▶ **ASSIGNMENT**
Wherever the word "esmeral" appears in a line of the data, that line should be copied.

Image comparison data
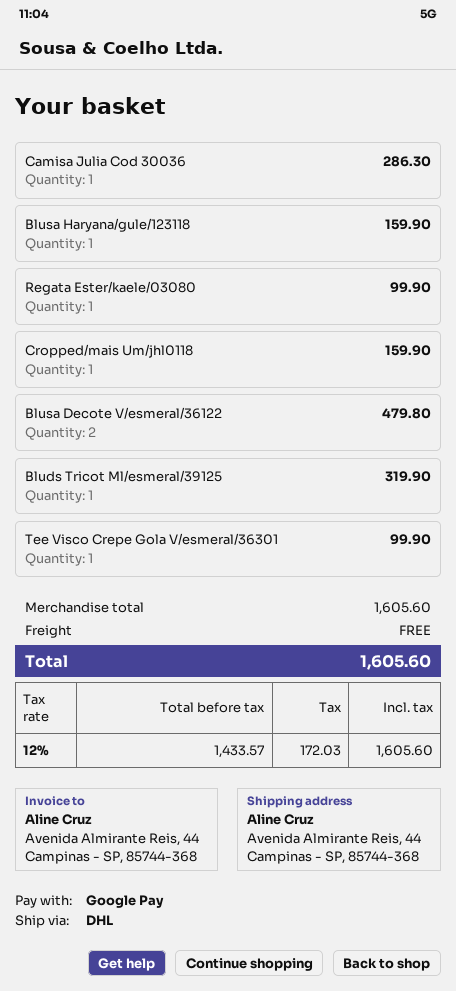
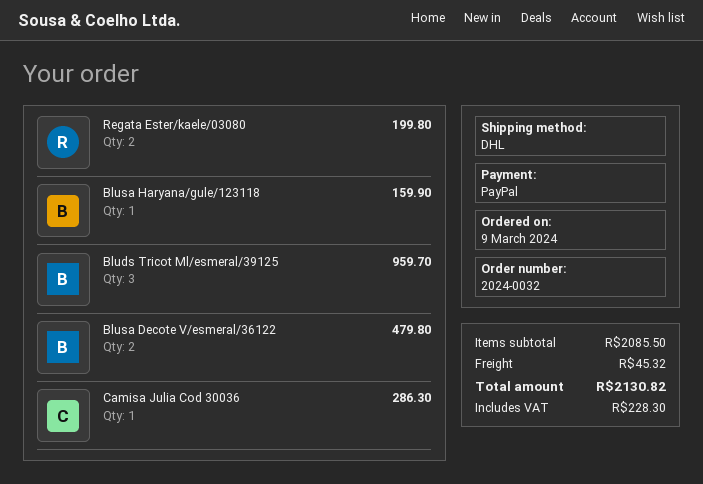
payment method: Google Pay -> PayPal
Regata Ester/kaele/03080: 1 for 99.90 -> 2 for 199.80
Cropped/mais Um/jhl0118: 1 for 159.90 -> none
Bluds Tricot Ml/esmeral/39125: 1 for 319.90 -> 3 for 959.70
Tee Visco Crepe Gola V/esmeral/36301: 1 for 99.90 -> none
subtotal: 1605.60 -> 2085.50
shipping: 0.00 -> 45.32
tax: 172.03 -> 228.30
total: 1605.60 -> 2130.82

▶ **RESPONSE TO THIS EXERCISE**
Bluds Tricot Ml/esmeral/39125: 1 for 319.90 -> 3 for 959.70
Tee Visco Crepe Gola V/esmeral/36301: 1 for 99.90 -> none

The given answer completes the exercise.